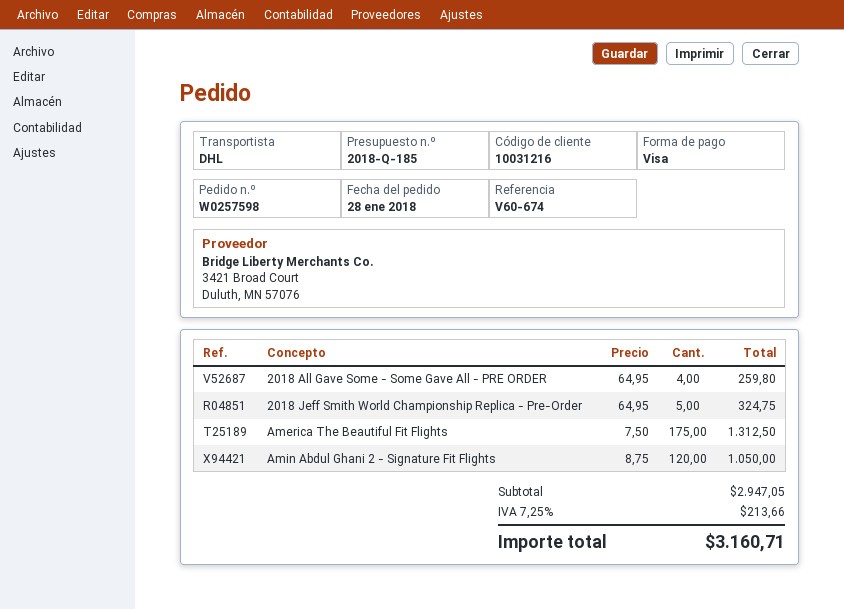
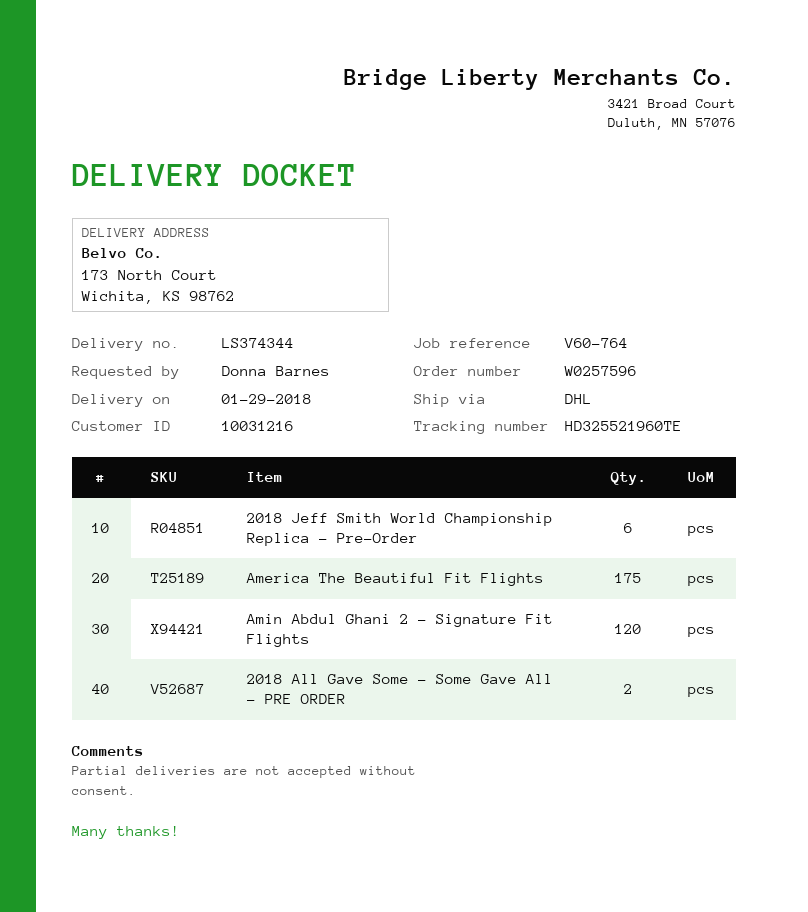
order number: W0257598 -> W0257596
reference: V60-674 -> V60-764
2018 All Gave Some - Some Gave All - PRE ORDER: 4 -> 2
2018 Jeff Smith World Championship Replica - Pre-Order: 5 -> 6

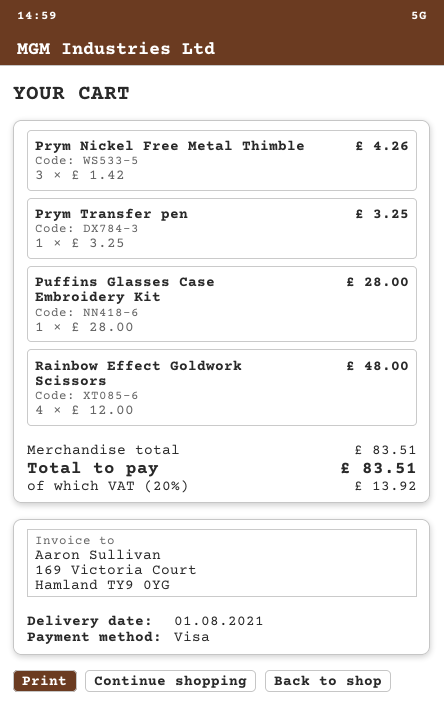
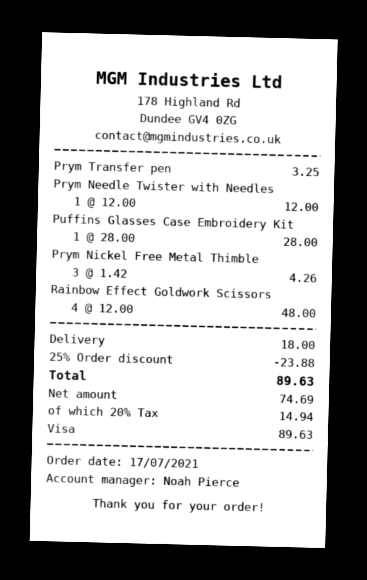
Prym Needle Twister with Needles: none -> 1 x 12.00 = 12.00
discount: none -> 25% = 23.88
shipping: none -> 18.00
tax: 20% = 13.92 -> 20% = 14.94
total: 83.51 -> 89.63

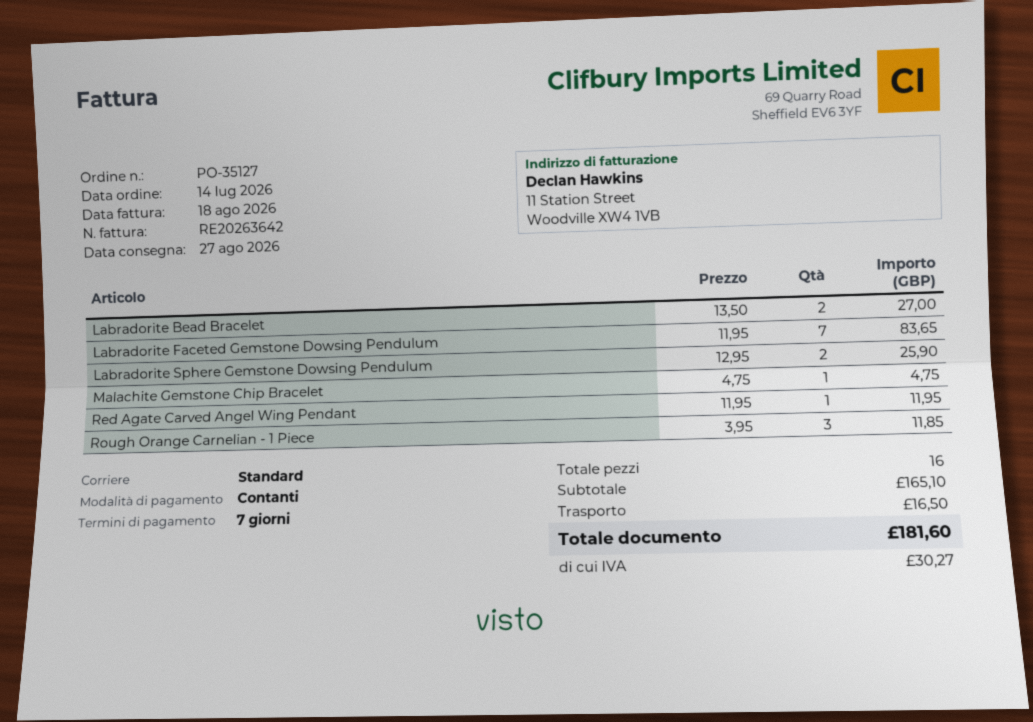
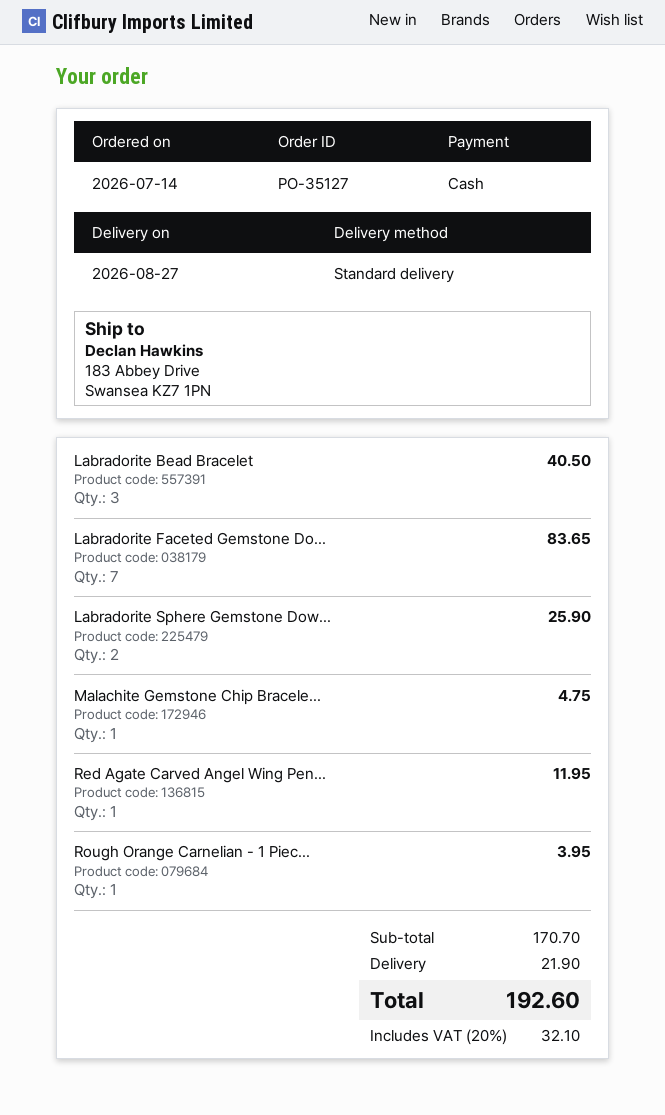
Labradorite Bead Bracelet: 2 for 27.00 -> 3 for 40.50
Rough Orange Carnelian - 1 Piece: 3 for 11.85 -> 1 for 3.95
subtotal: 165.10 -> 170.70
shipping: 16.50 -> 21.90
tax: 30.27 -> 32.10
total: 181.60 -> 192.60

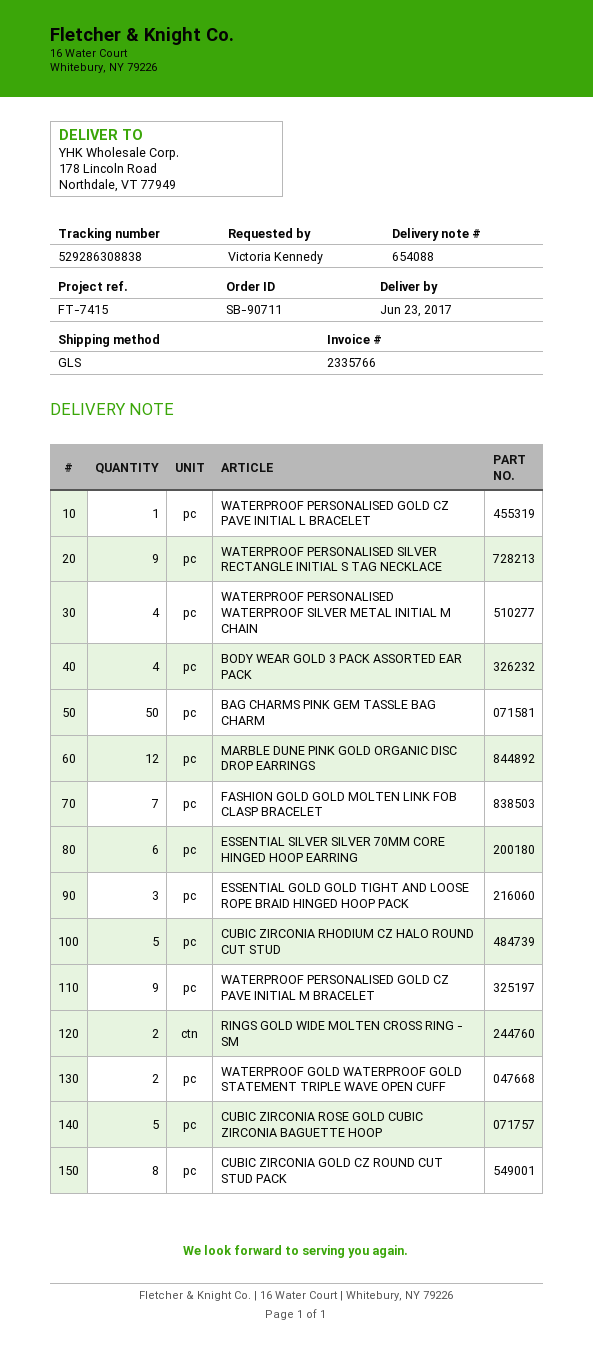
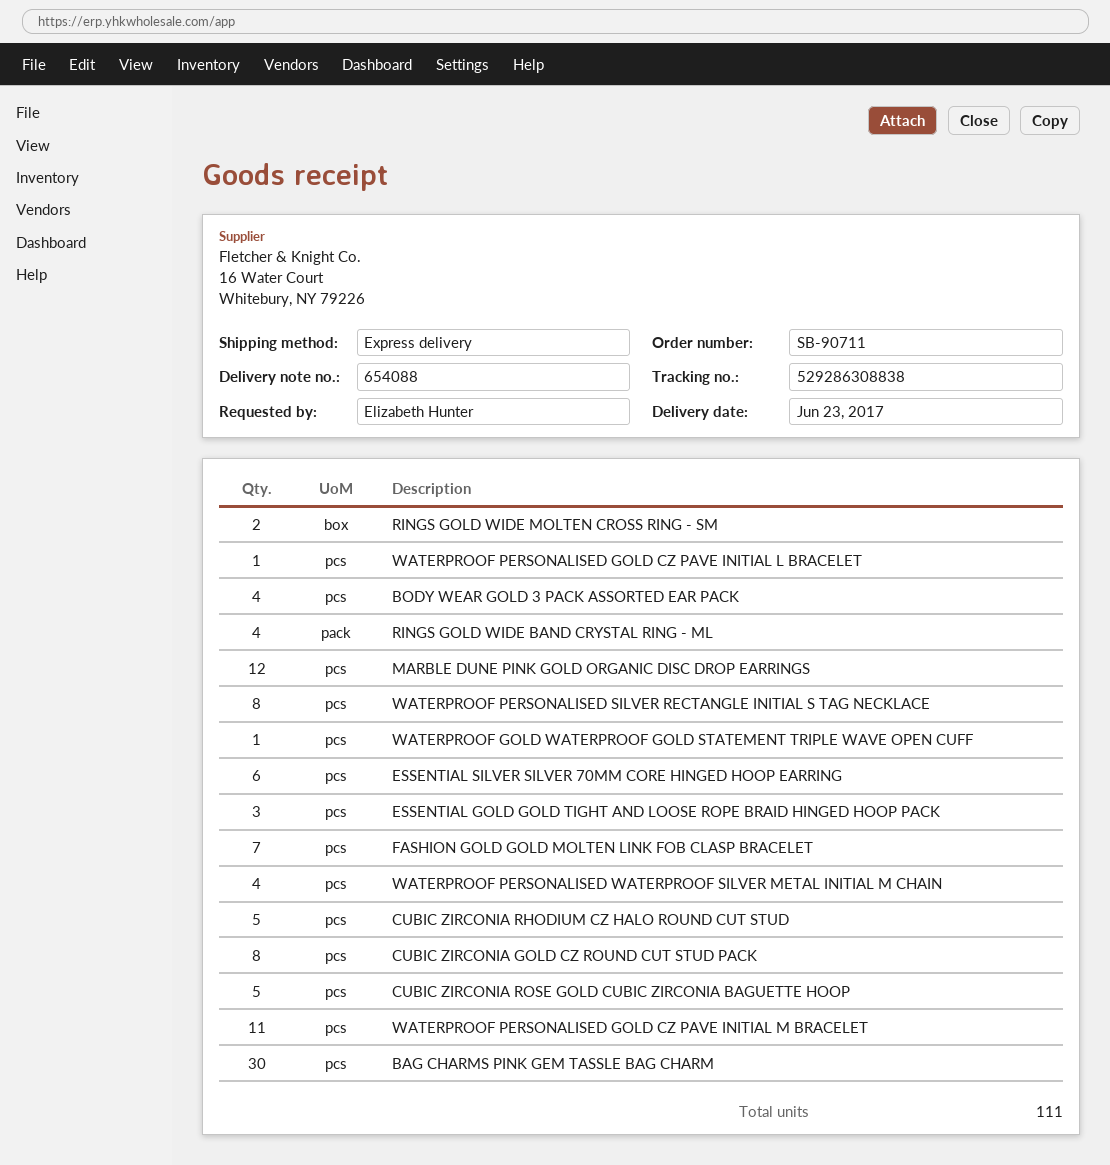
ordered by: Victoria Kennedy -> Elizabeth Hunter
shipping method: GLS -> express
WATERPROOF PERSONALISED SILVER RECTANGLE INITIAL S TAG NECKLACE: 9 -> 8
BAG CHARMS PINK GEM TASSLE BAG CHARM: 50 -> 30
WATERPROOF PERSONALISED GOLD CZ PAVE INITIAL M BRACELET: 9 -> 11
WATERPROOF GOLD WATERPROOF GOLD STATEMENT TRIPLE WAVE OPEN CUFF: 2 -> 1
RINGS GOLD WIDE BAND CRYSTAL RING - ML: none -> 4

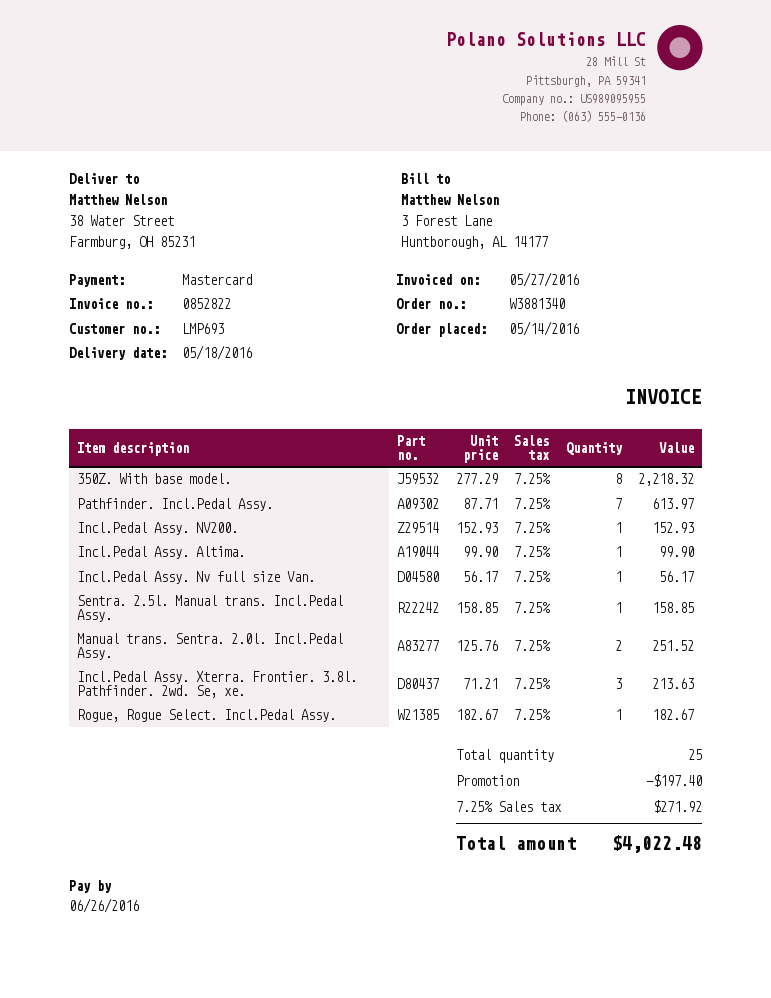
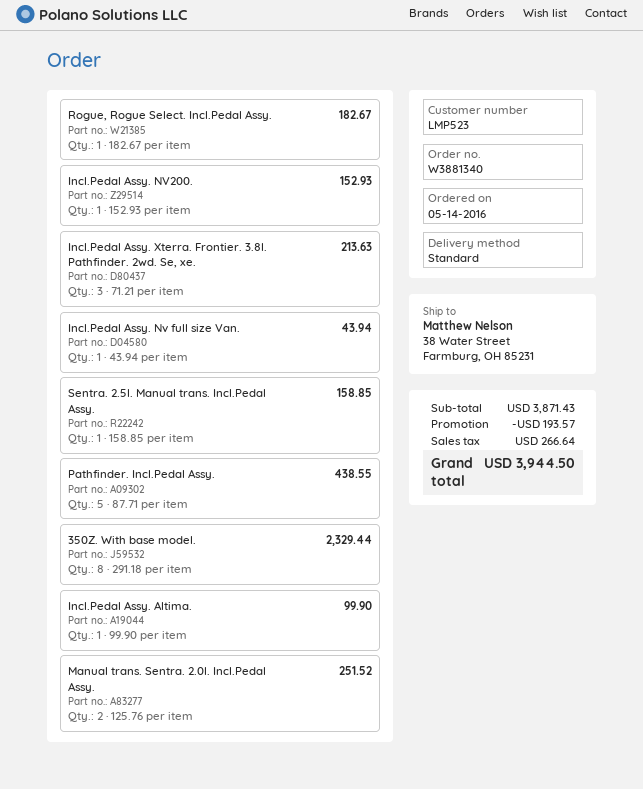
customer number: LMP693 -> LMP523
350Z. With base model.: 8 x 277.29 = 2218.32 -> 8 x 291.18 = 2329.44
Pathfinder. Incl.Pedal Assy.: 7 x 87.71 = 613.97 -> 5 x 87.71 = 438.55
Incl.Pedal Assy. Nv full size Van.: 1 x 56.17 = 56.17 -> 1 x 43.94 = 43.94
discount: 197.40 -> 193.57
tax: 271.92 -> 266.64
total: 4022.48 -> 3944.50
◇ ◇ ◇ ◇
_Exercise aim_.
Both ends included, copy word for word the lines from the top of the entries above through the line with "shipping: none -> 18.00". No pictures.

_Written solution_.
order number: W0257598 -> W0257596
reference: V60-674 -> V60-764
2018 All Gave Some - Some Gave All - PRE ORDER: 4 -> 2
2018 Jeff Smith World Championship Replica - Pre-Order: 5 -> 6

Prym Needle Twister with Needles: none -> 1 x 12.00 = 12.00
discount: none -> 25% = 23.88
shipping: none -> 18.00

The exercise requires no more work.